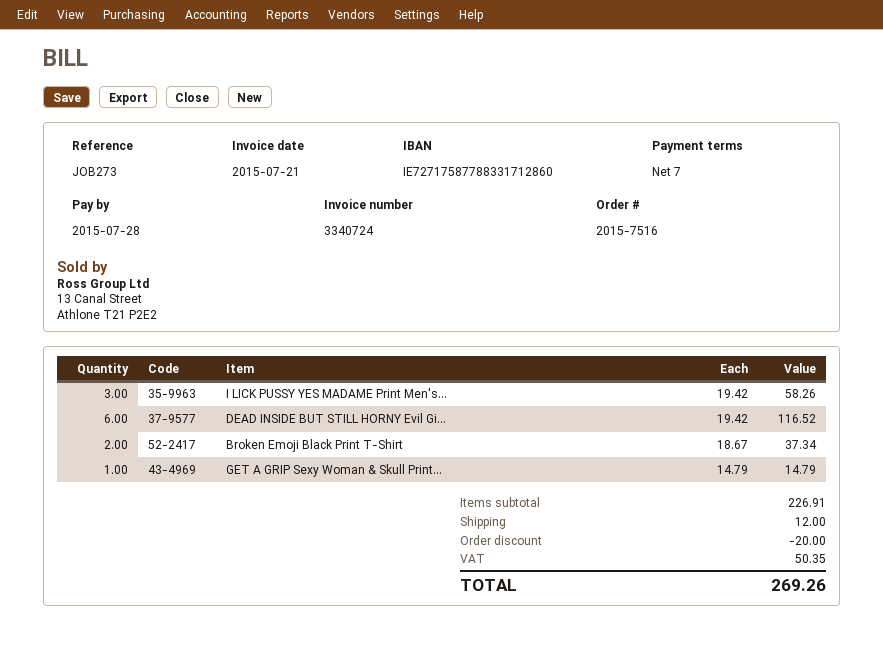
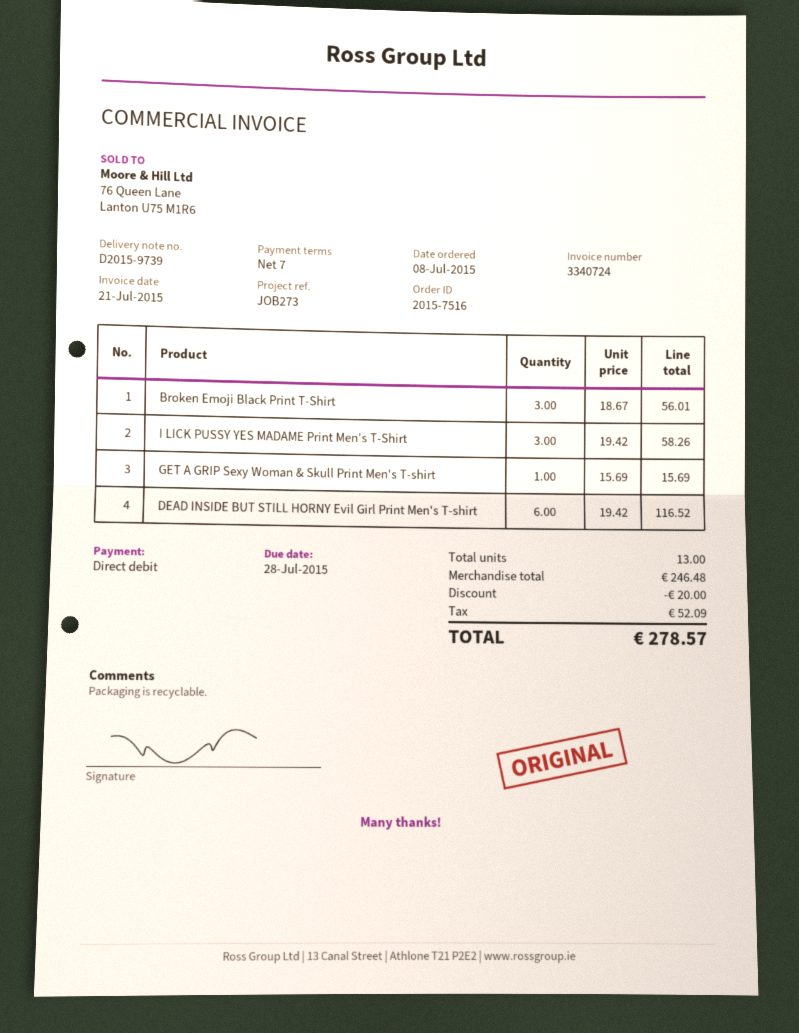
Broken Emoji Black Print T-Shirt: 2 x 18.67 = 37.34 -> 3 x 18.67 = 56.01
GET A GRIP Sexy Woman & Skull Print...: 1 x 14.79 = 14.79 -> 1 x 15.69 = 15.69
subtotal: 226.91 -> 246.48
shipping: 12.00 -> none
tax: 50.35 -> 52.09
total: 269.26 -> 278.57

============================================================

When you retype the material above, keep every word exact and drop the images.

Broken Emoji Black Print T-Shirt: 2 x 18.67 = 37.34 -> 3 x 18.67 = 56.01
GET A GRIP Sexy Woman & Skull Print...: 1 x 14.79 = 14.79 -> 1 x 15.69 = 15.69
subtotal: 226.91 -> 246.48
shipping: 12.00 -> none
tax: 50.35 -> 52.09
total: 269.26 -> 278.57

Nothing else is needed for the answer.